SUPPLIED RECORDS
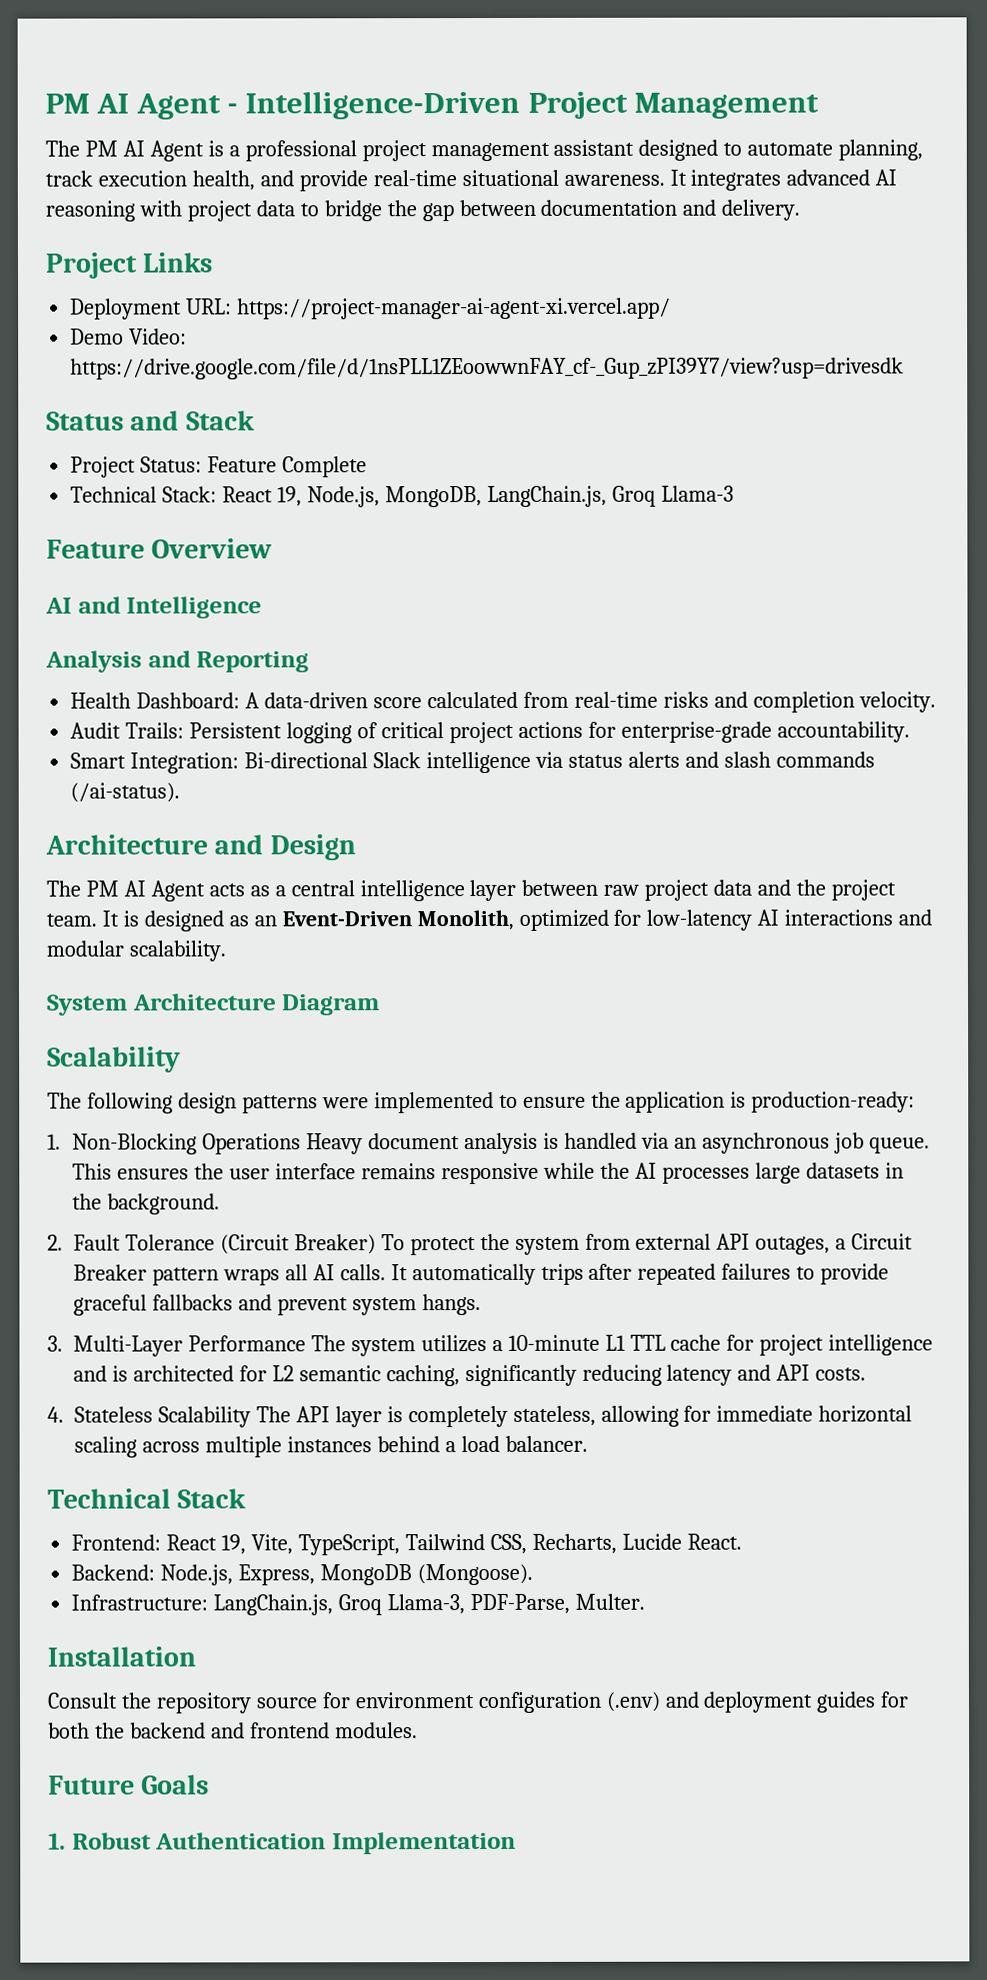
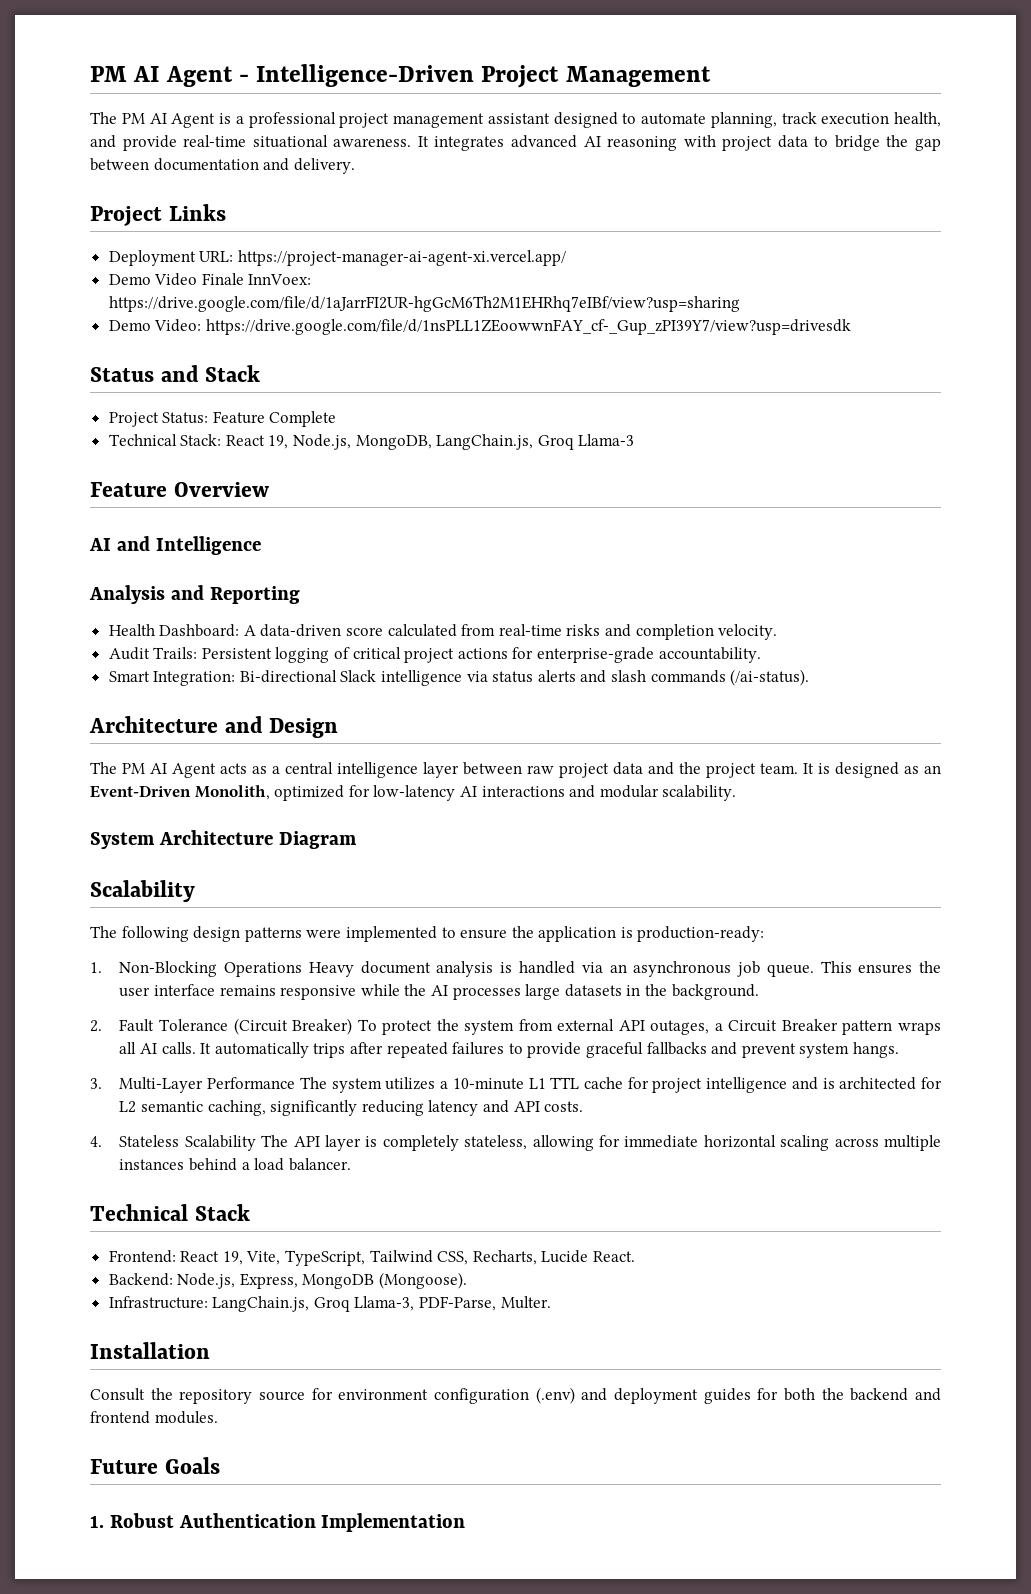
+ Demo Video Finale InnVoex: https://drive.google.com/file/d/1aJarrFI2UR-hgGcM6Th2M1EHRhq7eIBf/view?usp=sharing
--
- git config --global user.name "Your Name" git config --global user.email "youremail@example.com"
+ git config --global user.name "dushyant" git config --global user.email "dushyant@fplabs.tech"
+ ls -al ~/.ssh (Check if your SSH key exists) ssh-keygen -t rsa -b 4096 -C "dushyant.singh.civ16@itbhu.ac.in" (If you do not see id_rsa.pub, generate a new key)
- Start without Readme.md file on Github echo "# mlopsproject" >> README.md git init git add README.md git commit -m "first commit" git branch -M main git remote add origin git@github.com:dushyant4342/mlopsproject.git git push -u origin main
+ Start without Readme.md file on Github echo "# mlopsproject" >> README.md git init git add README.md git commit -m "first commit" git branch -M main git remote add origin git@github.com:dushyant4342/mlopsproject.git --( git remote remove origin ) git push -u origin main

WHAT IS REQUIRED
In the entries above, find the line holding "- git config" and the line holding "origin ) git push -u origin main"; print both of them and every line between, exactly, and nothing else.

ANSWER TO THE EXERCISE
- git config --global user.name "Your Name" git config --global user.email "youremail@example.com"
+ git config --global user.name "dushyant" git config --global user.email "dushyant@fplabs.tech"
+ ls -al ~/.ssh (Check if your SSH key exists) ssh-keygen -t rsa -b 4096 -C "dushyant.singh.civ16@itbhu.ac.in" (If you do not see id_rsa.pub, generate a new key)
- Start without Readme.md file on Github echo "# mlopsproject" >> README.md git init git add README.md git commit -m "first commit" git branch -M main git remote add origin git@github.com:dushyant4342/mlopsproject.git git push -u origin main
+ Start without Readme.md file on Github echo "# mlopsproject" >> README.md git init git add README.md git commit -m "first commit" git branch -M main git remote add origin git@github.com:dushyant4342/mlopsproject.git --( git remote remove origin ) git push -u origin main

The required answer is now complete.